LA SCELTA DELL’ABETE GIUSTO – Tutto questo funziona se il consumatore fa la sua parte fin dal momento dell’acquisto dell’abete natalizio. Scegliere l’albero giusto è infatti un gesto apparentemente piccolo ma che può essere un tassello importante per creare stili di vita ecologicamente attenti: “È importante fare attenzione al tagliando che troviamo sull’albero o sul cimale: fra le informazioni riportate in etichetta deve esserci indicata la provenienza da coltivazioni specializzate, che ricordiamo garantisce un buon indotto e la valorizzazione per le zone marginali dove vengono coltivati; la nazionalità; la non destinazione per il rimboschimento, affinché non ci sia mescolanza genetica tra le specie autoctone e quelle provenienti dall’estero; l’età dell’albero, più è giovane e più è piccolo, maggiori sono le probabilità di sopravvivere, anche per un miglior rapporto tra quantità di chioma e di radici”.

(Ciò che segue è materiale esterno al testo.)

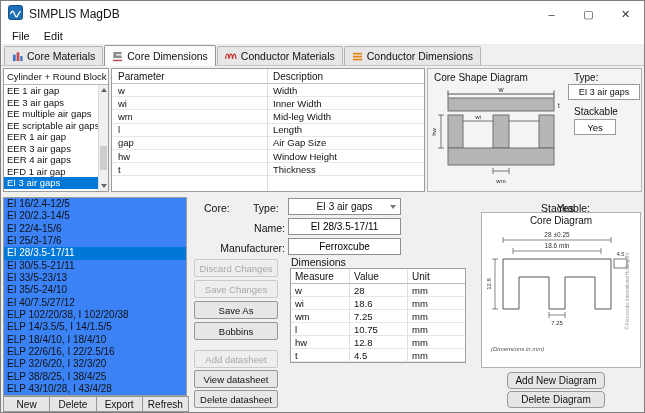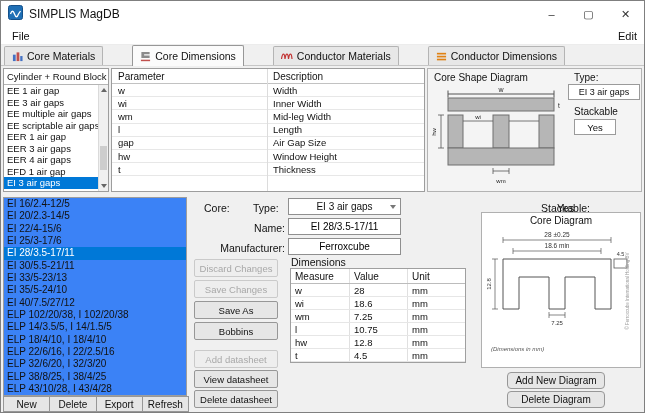--- a/index.html
+++ b/index.html
@@ -8,25 +8,25 @@
 
   .window { position:relative; width:645px; height:413px; background:#f0f0f0; border:1px solid #7f7f7f; overflow:hidden; }
 
   
   .titlebar { position:absolute; top:0; left:0; right:0; height:26px; background:#ffffff; display:flex; align-items:center; padding-left:7px; }
   .title { font-size:12px; margin-left:6px; }
   .win-controls { margin-left:auto; display:flex; align-self:stretch; }
   .win-btn { width:37px; display:flex; align-items:center; justify-content:center; font-size:11px; color:#333; }
 
   
-  .menubar { position:absolute; top:26px; left:0; right:0; height:18px; background:#ffffff; display:flex; align-items:center; padding-left:4px; font-size:11px; border-bottom:1px solid #ececec;justify-content:space-between; }
+  .menubar { position:absolute; top:26px; left:0; right:0; height:18px; background:#ffffff; display:flex; align-items:center; padding-left:4px; font-size:11px; border-bottom:1px solid #ececec; }
   .menu-item { padding:2px 7px; }
 
   
-  .tabbar { position:absolute; top:44px; left:0; right:0; height:21px; background:#f0f0f0; display:flex; align-items:flex-end; padding-left:3px; border-bottom:1px solid #c6c6c6;gap:28px; }
+  .tabbar { position:absolute; top:44px; left:0; right:0; height:21px; background:#f0f0f0; display:flex; align-items:flex-end; padding-left:3px; border-bottom:1px solid #c6c6c6; }
   .tab { display:flex; align-items:center; gap:4px; font-size:10.5px; padding:0 7px; height:19px; background:#e7e7e7; border:1px solid #b4b4b4; border-bottom:none; margin-right:1px; border-radius:2px 2px 0 0; }
   .tab.selected { background:#fbfbfb; height:21px; margin-bottom:-1px; border-color:#979797; }
   .tab svg { display:block; }
 
   .content { position:absolute; top:65px; left:0; right:0; bottom:0; }
   .lbl { position:absolute; font-size:10.5px; white-space:nowrap; }
 
   
   .shape-panel { position:absolute; left:2px; top:2px; width:106px; height:124px; background:#fff; border:1px solid #9d9d9d; }
   .shape-header { height:16px; border-bottom:1px solid #b5b5b5; font-size:9.5px; display:flex; align-items:center; padding:0 3px; white-space:nowrap; overflow:hidden; }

COSA FARE DOPO L’EPIFANIA – Altro momento fondamentale è quando le feste sono passate e bisogna decidere cosa fare del nostro albero. Dobbiamo fare in modo che l’abete venga riutilizzato in modo corretto. Si pensa di solito che destinare l’albero al rimboschimento sia sempre la soluzione migliore, per fare un gesto amico della Natura. Ma non è così: “l’abete rosso (il Picea abies che rappresenta circa l’80% di quelli presenti sul mercato nazionale) è infatti un albero spontaneo solo sull’arco alpino e in alcune ‘isole’ dell’Appennino Tosco-emiliano”, ricorda Brunori del Pefc Italia. “Piantarli in boschi dove già è presente l’abete significa creare problemi di inquinamento genetico a prescindere, soprattutto se non conosciamo l’origine delle piante. Inserire l’abete in ambienti naturali dove invece non cresce spontaneamente crea una intrusione botanica che è negativa, per il paesaggio e l’ecosistema. Molto meglio quindi mettere l’albero nel nostro giardino di casa, ricordando però che è una specie ad apparato radicale molto superficiale, quindi destinato, prima o poi, a cadere”.